O artigo científico focou as especificidades das pessoas idosas nos processos de reconstrução e recuperação nos desastres. Foram analisados três aspectos: a) os sentidos de afetação vivenciados pelas pessoas idosas no contexto de emergência e desastre; b) práticas insuficientes dos(as) gestores(as) e das políticas públicas diante dessas afetações e c) possíveis estratégias para aperfeiçoamento e/ou implementação de políticas públicas de reconstrução e recuperação em desastres, sobretudo a partir do Sistema Único de Assistência Social (SUAS).
Pessoas idosas pobres afetadas pelos desastres
O estudo deu-se a partir da realização de pesquisa bibliográfica, pesquisa documental sobre políticas públicas de proteção e defesa civil, e pesquisas de campo, de base qualitativa, nos desastres de São Luiz do Paraitinga-SP (2010), Nova Friburgo-RJ (2011), Teresópolis-RJ (2011), Blumenau-SC (2008 e 2011) e Ilhota-SC (2008 e 2011).

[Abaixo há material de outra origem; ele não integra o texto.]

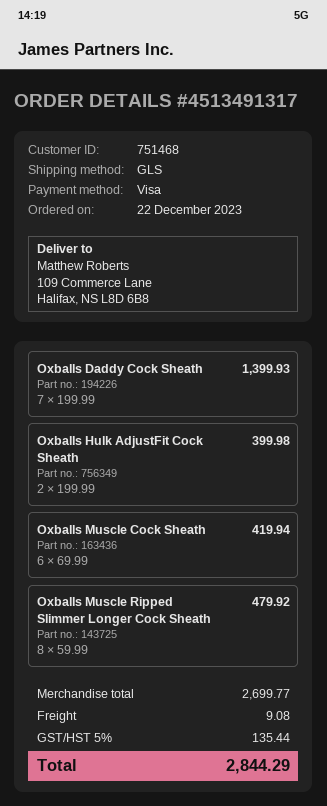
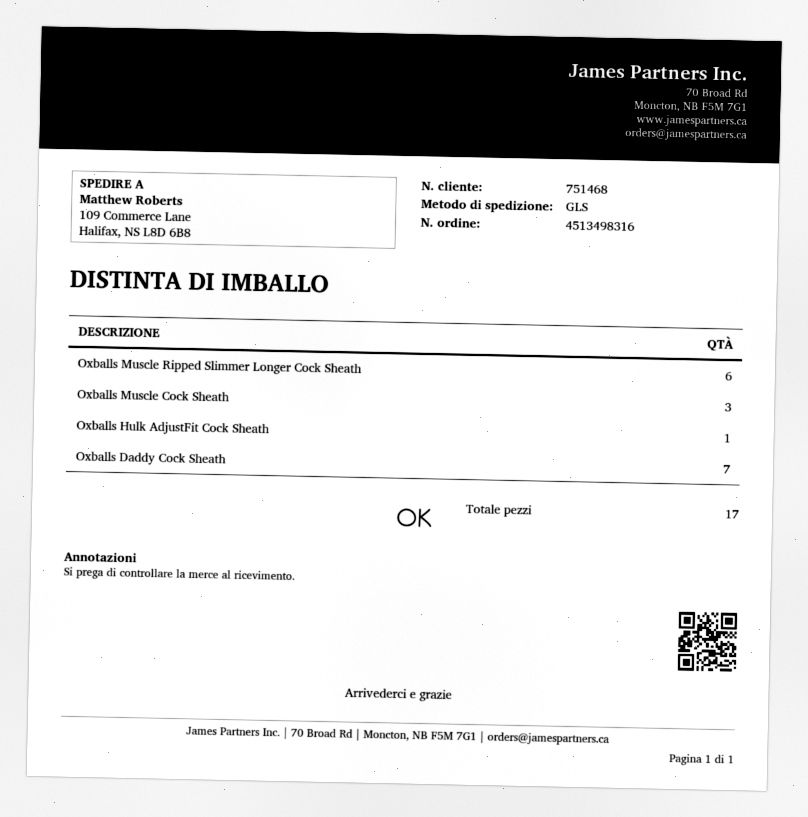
order number: 4513491317 -> 4513498316
Oxballs Hulk AdjustFit Cock Sheath: 2 -> 1
Oxballs Muscle Cock Sheath: 6 -> 3
Oxballs Muscle Ripped Slimmer Longer Cock Sheath: 8 -> 6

Nos cinco municípios selecionados para o estudo há concentração de pessoas idosas superior à média nacional (10,62%). Porém, a proporção de pobres nestes municípios, uma camada a mais de interseccionalidade, desafia as pessoas idosas pobres a se recuperarem dos desastres com recursos próprios ou de sua rede informal. “Embora as transferências de recursos entre os entes federativos sejam importantes para o contexto de desastres, precisamos ir além dessa abordagem, visto a cronicidade dos desastres vivenciados e das recorrentes perdas nesses municípios”, explica a pesquisadora Alice Gambardella.

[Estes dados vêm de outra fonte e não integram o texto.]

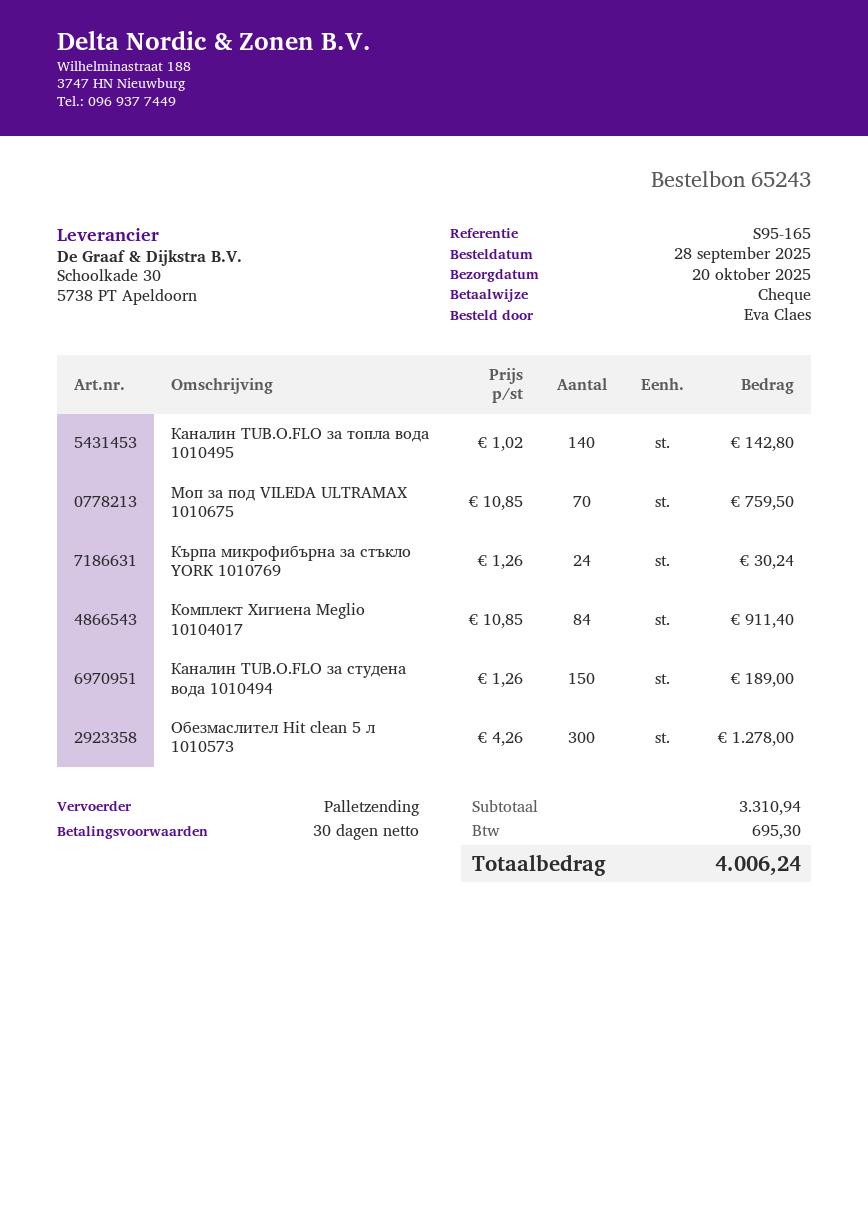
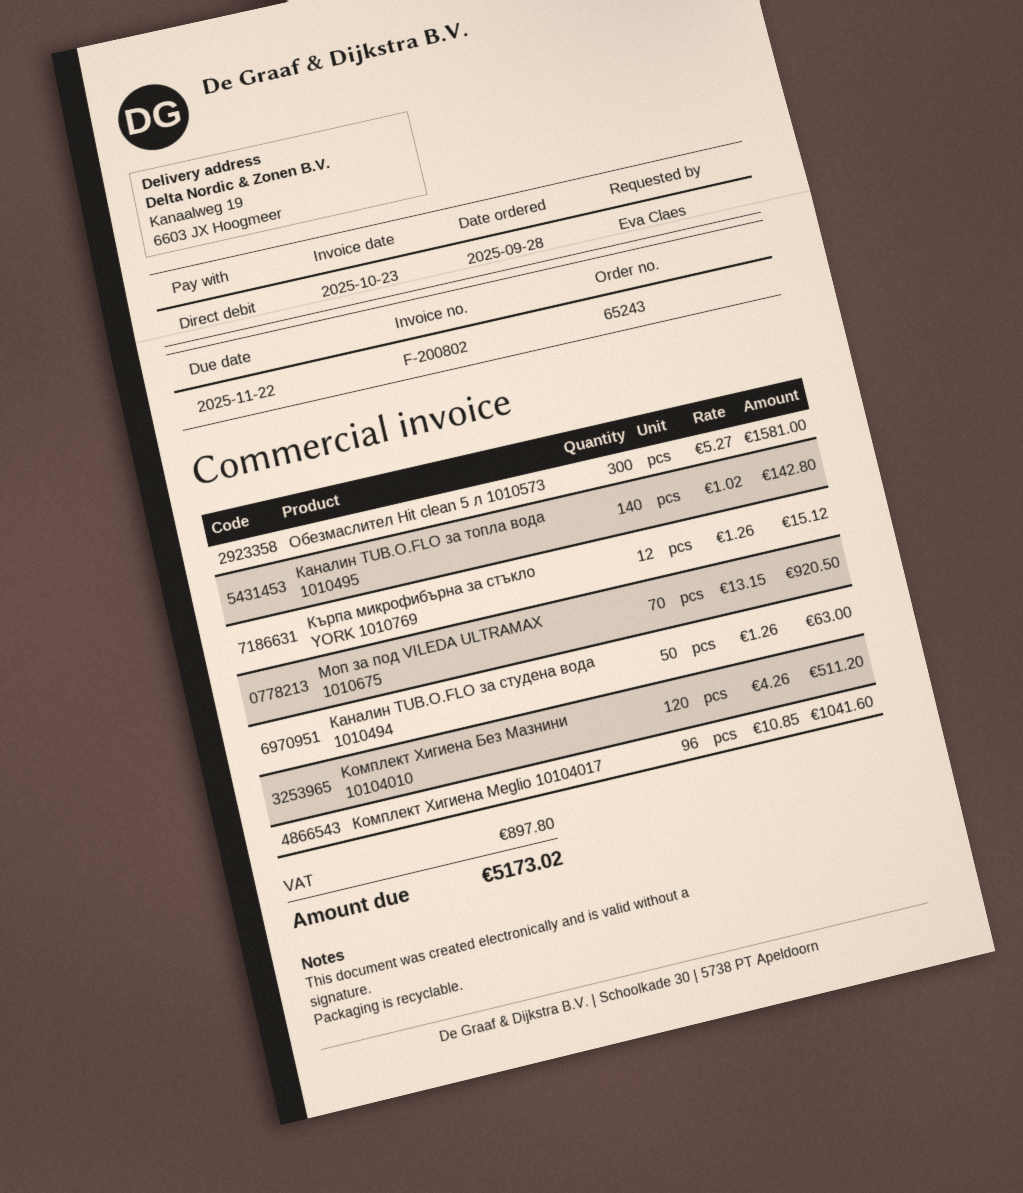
payment method: cheque -> direct debit
Моп за под VILEDA ULTRAMAX 1010675: 70 x 10.85 = 759.50 -> 70 x 13.15 = 920.50
Кърпа микрофибърна за стъкло YORK 1010769: 24 x 1.26 = 30.24 -> 12 x 1.26 = 15.12
Комплект Хигиена Meglio 10104017: 84 x 10.85 = 911.40 -> 96 x 10.85 = 1041.60
Каналин TUB.O.FLO за студена вода 1010494: 150 x 1.26 = 189.00 -> 50 x 1.26 = 63.00
Обезмаслител Hit clean 5 л 1010573: 300 x 4.26 = 1278.00 -> 300 x 5.27 = 1581.00
Kомплект Хигиена Без Мазнини 10104010: none -> 120 x 4.26 = 511.20
tax: 695.30 -> 897.80
total: 4006.24 -> 5173.02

Os municípios estudados fazem parte da lista dos 821 municípios prioritários para a gestão de riscos no país, no entanto, mesmo com a associação de diversas fontes de informação, há falta de dados para diferentes tipos de afetação do grupo mais longevo.
Subnotificação de dados
Os estudos mostram que, se por um lado há falta de dado oficial, pelo outro há questionamento sobre a aproximação destes com o número real. Como registrado pela pesquisadora Aline Viana, nas imersões em campo em Teresópolis/RJ, nos anos de 2013, 2014 e 2015, o relato das pessoas idosas que sobreviveram foi crítico em relação à subestimação da mortalidade, do cômputo de desaparecidos(as) e registro de adoecimento da população local frente ao desastre.
“O mesmo foi visto em Ilhota/SC, Blumenau/SC, Nova Friburgo/RJ e Teresópolis/RJ (retornando em 2018), com relação aos dados de saúde mental. Os(as) entrevistados(as) alertavam para a existência de subnotificação de óbitos autoprovocados e de adoecimento por transtornos mentais e comportamentais relacionados aos desastres, mesmo vivenciando em suas práticas profissionais o aumento desses casos”, relata a pesquisadora Aline Viana.
Serviços de Saúde
Como reforçam os pesquisadores, a disposição e oferta de serviços no âmbito do Sistema Único de Assistência Social (SUAS) e Sistema Único de Saúde (SUS) é insuficiente para traçar um panorama de resposta a desastres. Por outro lado, esses serviços dispõem de forte potencial, sobretudo, pela relação com a comunidade pela atuação no campo e conhecimento das famílias mais vulneráveis, de sua condição social e de saúde. Essas informações podem ser inclusas e sobrepostas às áreas de risco e suscetíveis a ocorrência de desastres.
Nesse sentido, os pesquisadores alertam que é urgente incluir capacitações dirigidas para promoção da autossegurança das famílias, sobretudo dos profissionais que atuam nos municípios, junto à população, a fim de fortalecer a gestão intersetorial de riscos e de desastres.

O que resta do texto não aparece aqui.